Another case study — on north Atlantic hurricanes — was also included in the Lloyd’s report.

Periods of high and low frequency of hurricanes “can persist for decades,” wrote Paul Wilson, senior director of model development at Newark, Calif.-based Risk Management Solutions (RMS) Inc.

“Debate still exists as to the driving mechanism behind such variability” Wilson added, whether it is natural oscillations such as the Atlantic Multi-decadal Oscillation or Atlantic Meridional Mode or aerosol pollution in the 1970s and 80s.

RMS included a storm surge model recreation of Hurricane Sandy, which was downgraded to post-tropical storm status when it made landfall about 200 kilometres south of New York City in October, 2012.

One figure in the RMS report shows sea levels recorded monthly at the Battery in New York City from 1900 until 2012. Another figture shows the “modelled full ground-up surge only losses for New York with between plus and minus 85 centimetres” of sea-change.

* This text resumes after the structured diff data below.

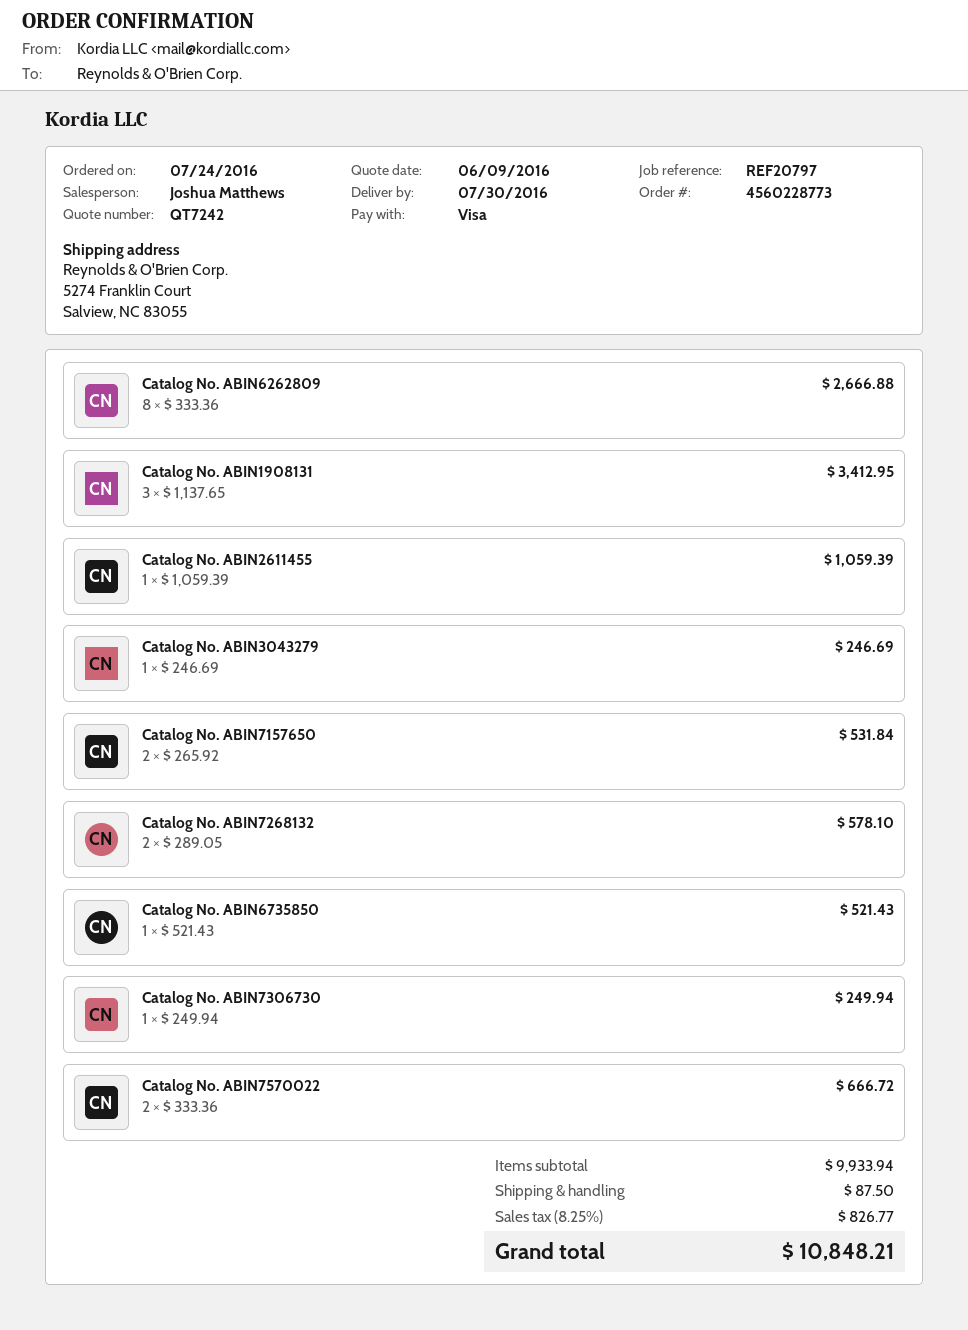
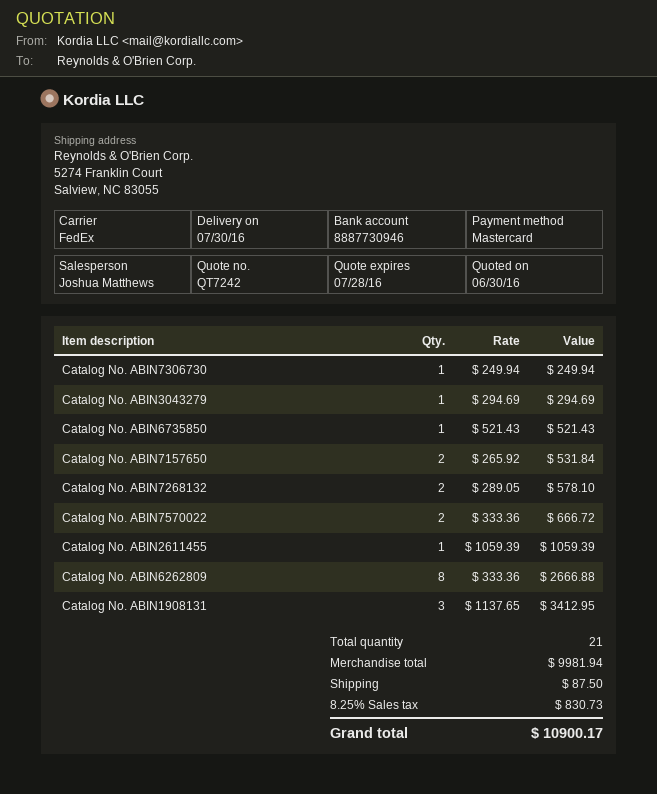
quote date: 2016-06-09 -> 2016-06-30
payment method: Visa -> Mastercard
Catalog No. ABIN3043279: 1 x 246.69 = 246.69 -> 1 x 294.69 = 294.69
subtotal: 9933.94 -> 9981.94
tax: 8.25% = 826.77 -> 8.25% = 830.73
total: 10848.21 -> 10900.17

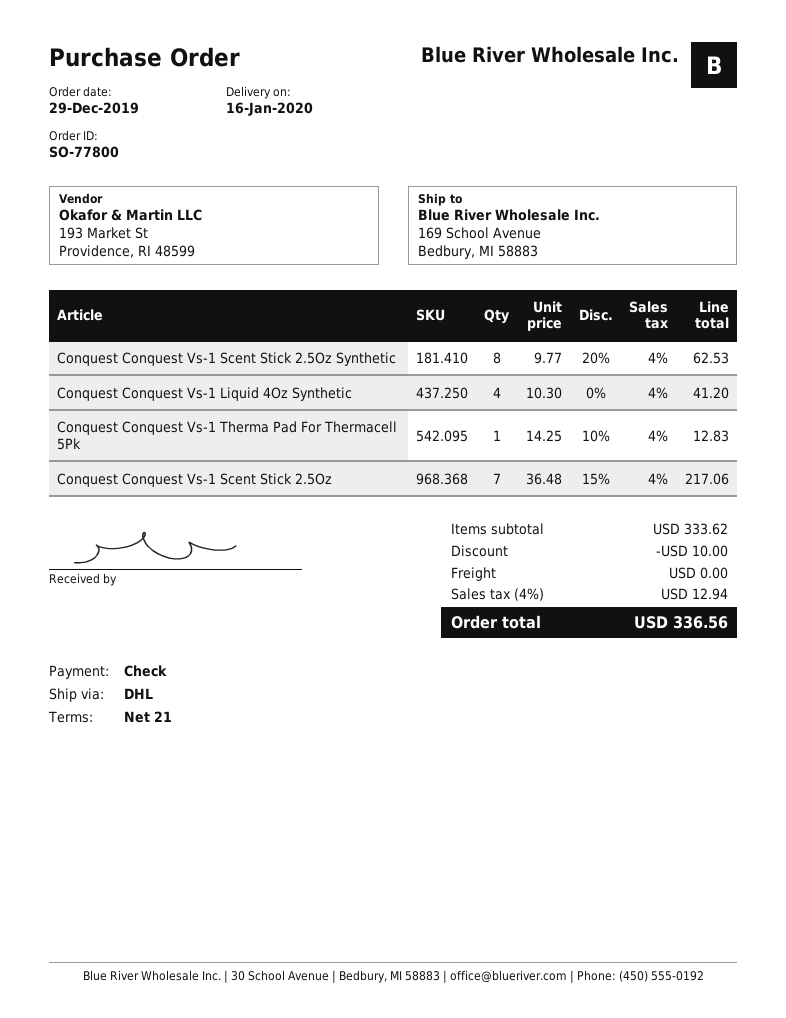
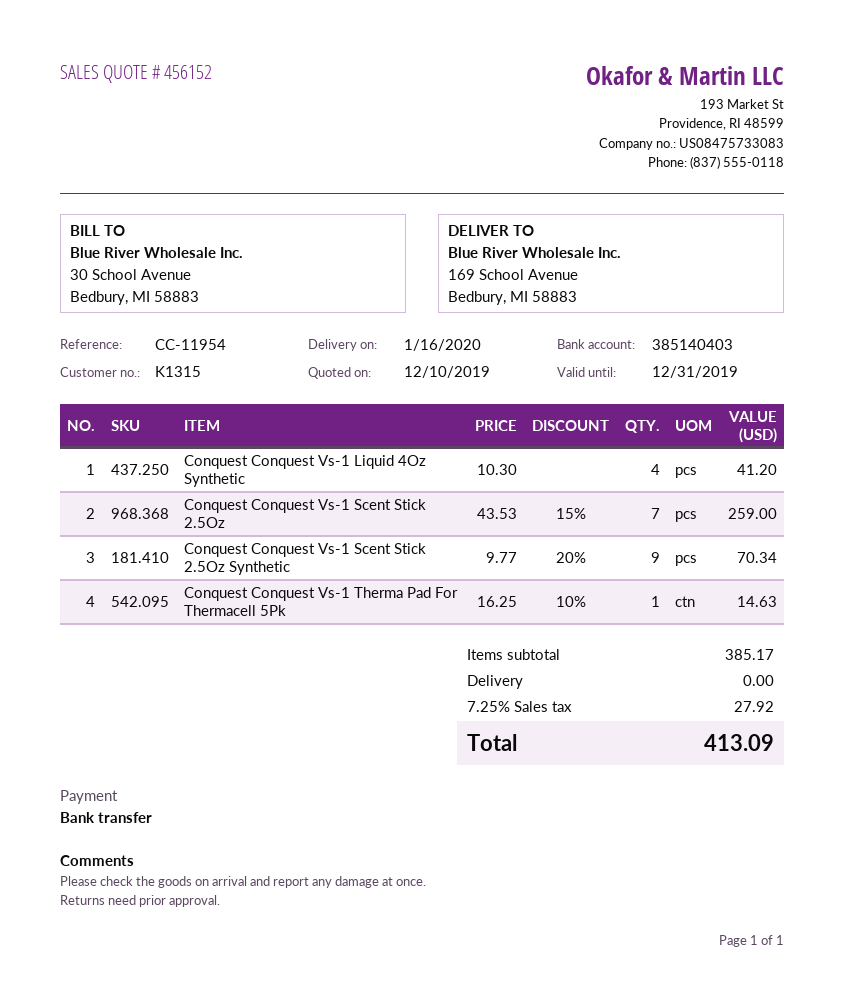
payment method: cheque -> bank transfer
Conquest Conquest Vs-1 Scent Stick 2.5Oz Synthetic: 8 x 9.77 - 20% = 62.53 -> 9 x 9.77 - 20% = 70.34
Conquest Conquest Vs-1 Therma Pad For Thermacell 5Pk: 1 x 14.25 - 10% = 12.83 -> 1 x 16.25 - 10% = 14.63
Conquest Conquest Vs-1 Scent Stick 2.5Oz: 7 x 36.48 - 15% = 217.06 -> 7 x 43.53 - 15% = 259.00
subtotal: 333.62 -> 385.17
discount: 10.00 -> none
tax: 4% = 12.94 -> 7.25% = 27.92
total: 336.56 -> 413.09

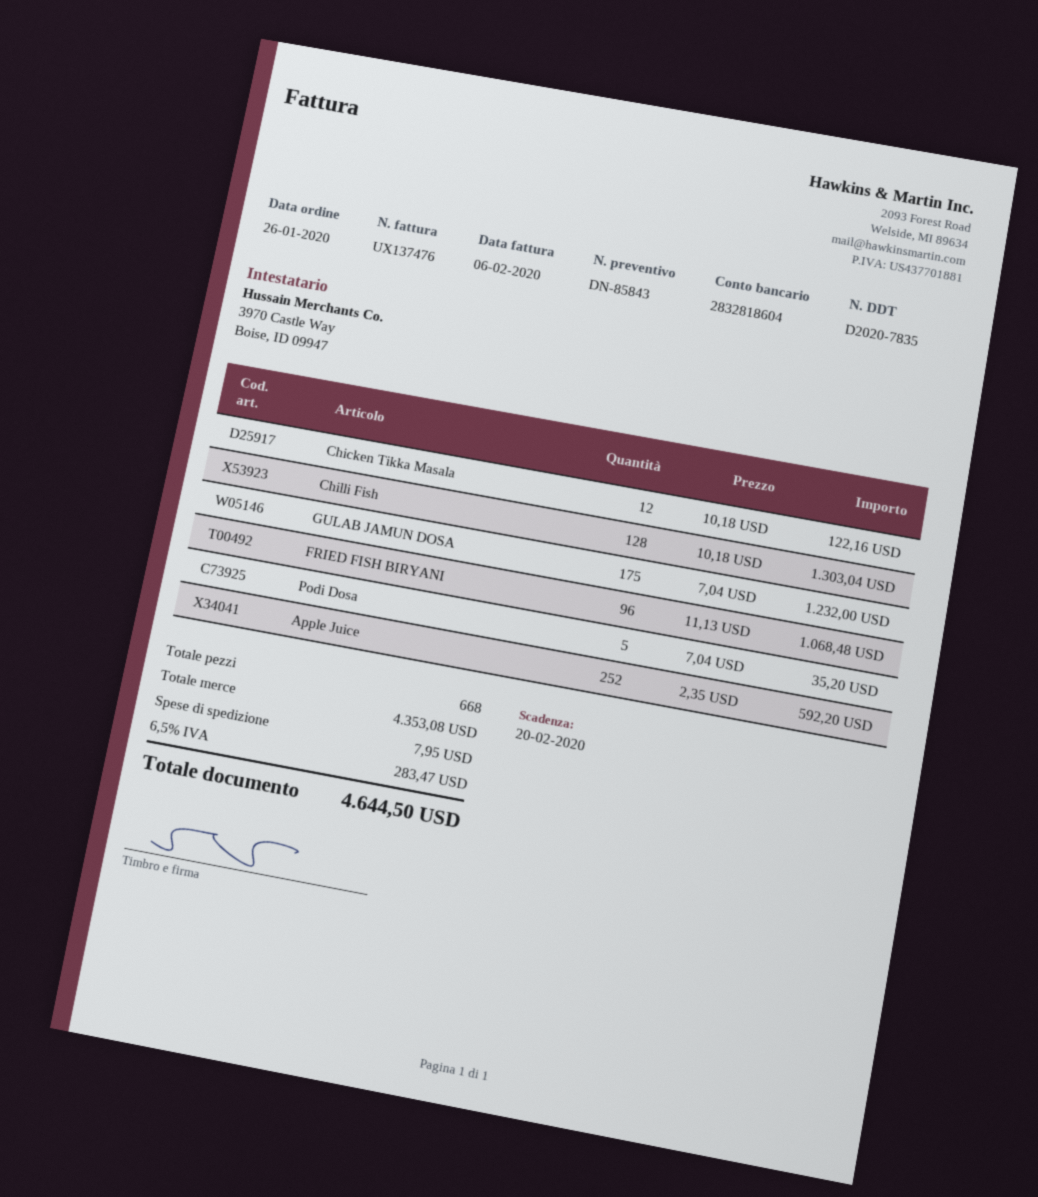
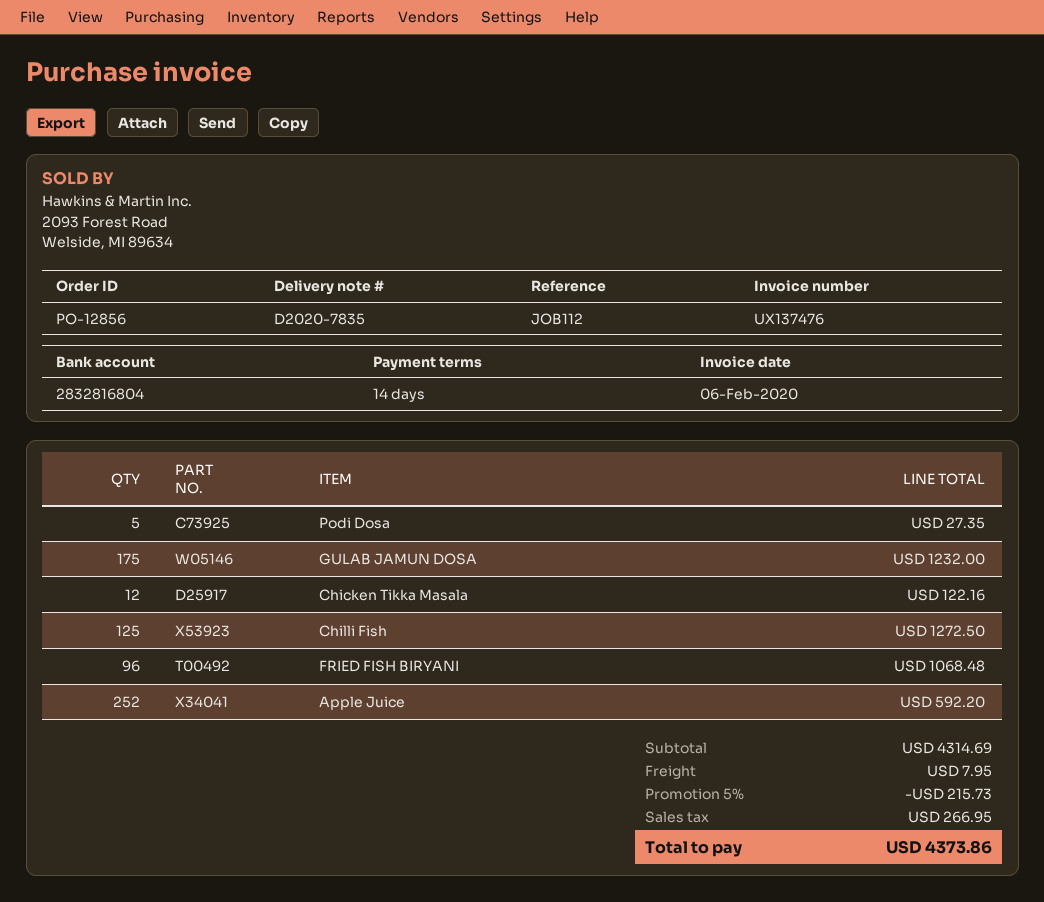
bank account: 2832818604 -> 2832816804
Chilli Fish: 128 for 1303.04 -> 125 for 1272.50
Podi Dosa: 5 for 35.20 -> 5 for 27.35
subtotal: 4353.08 -> 4314.69
discount: none -> 5% = 215.73
tax: 283.47 -> 266.95
total: 4644.50 -> 4373.86

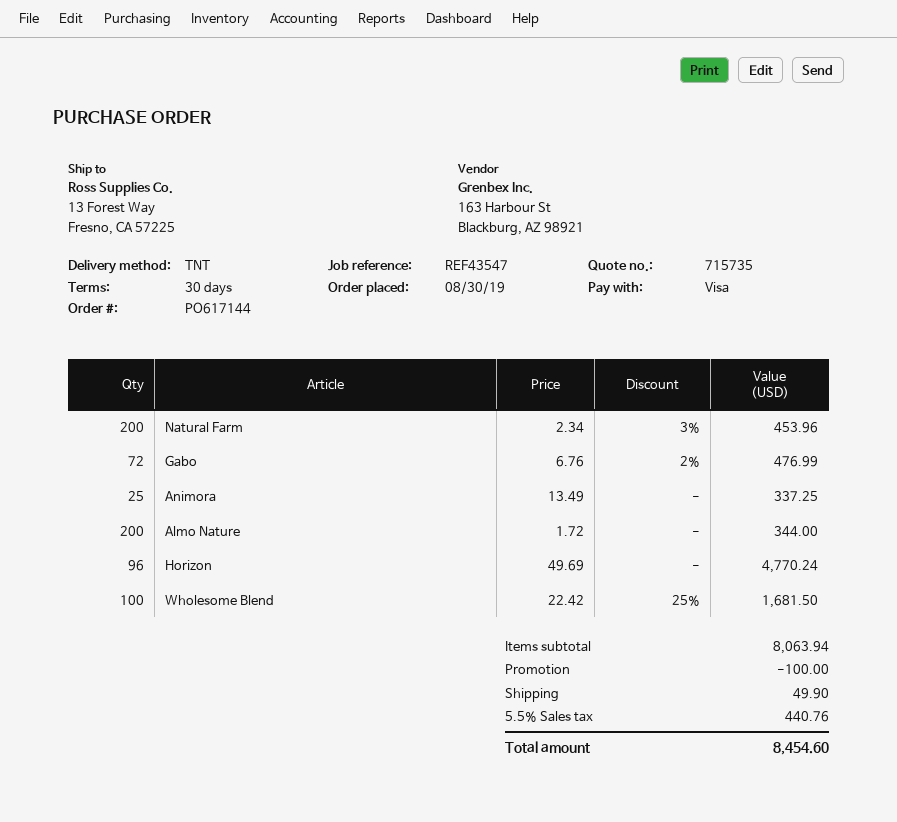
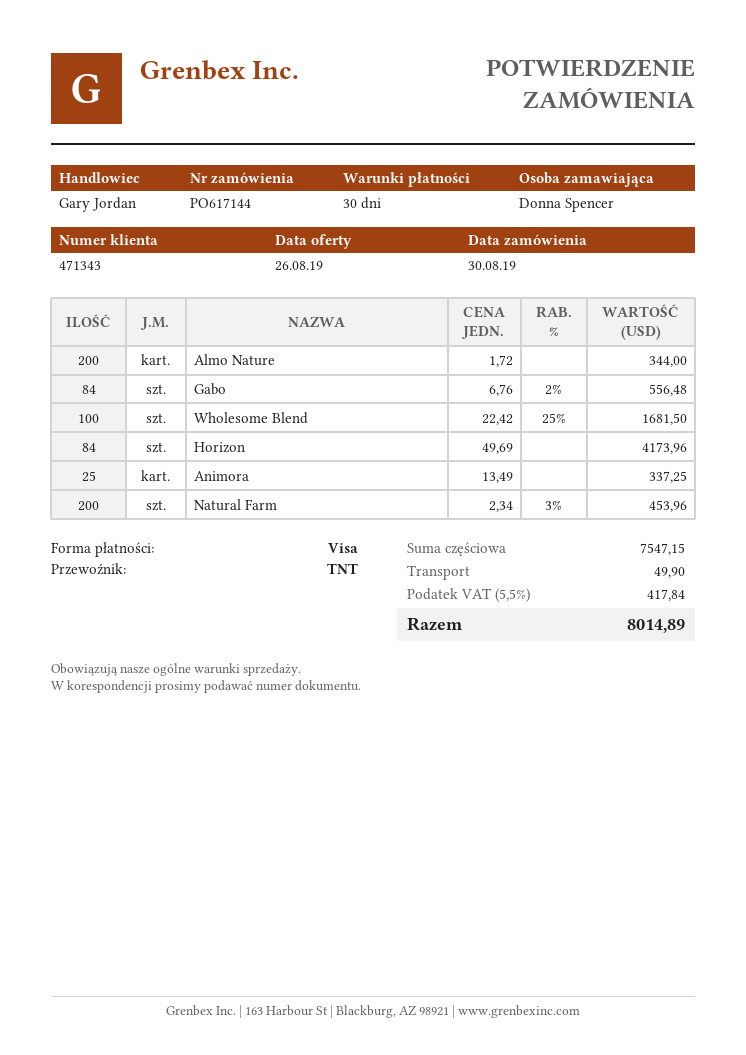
Gabo: 72 x 6.76 - 2% = 476.99 -> 84 x 6.76 - 2% = 556.48
Horizon: 96 x 49.69 = 4770.24 -> 84 x 49.69 = 4173.96
subtotal: 8063.94 -> 7547.15
discount: 100.00 -> none
tax: 5.5% = 440.76 -> 5.5% = 417.84
total: 8454.60 -> 8014.89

“The approximately 20 centimetres of sea-level rise at the Battery since the 1950s, with all other factors remaining constant, increased Sandy’s ground-up surge losses by 30% in New York alone,” Wilson wrote. (The Battery is a park on the southern tip of the island of Manhattan). “Further increases in sea-level in this region would non-linearly increase the loss potential from similar storms.”

Lloyd’s suggested in a press release that if fossil fuel use continues to increase rapidly, “there is a chance that sea levels could rise” by about 70 centimetres.

“There are credible (though unlikely) extreme scenarios that would lead to even greater increases in sea level of up to 1.9m.”

Elsewhere in the report, a case study from EQECAT predicts a “shift in the latitude of European windstorms towards central Europe.”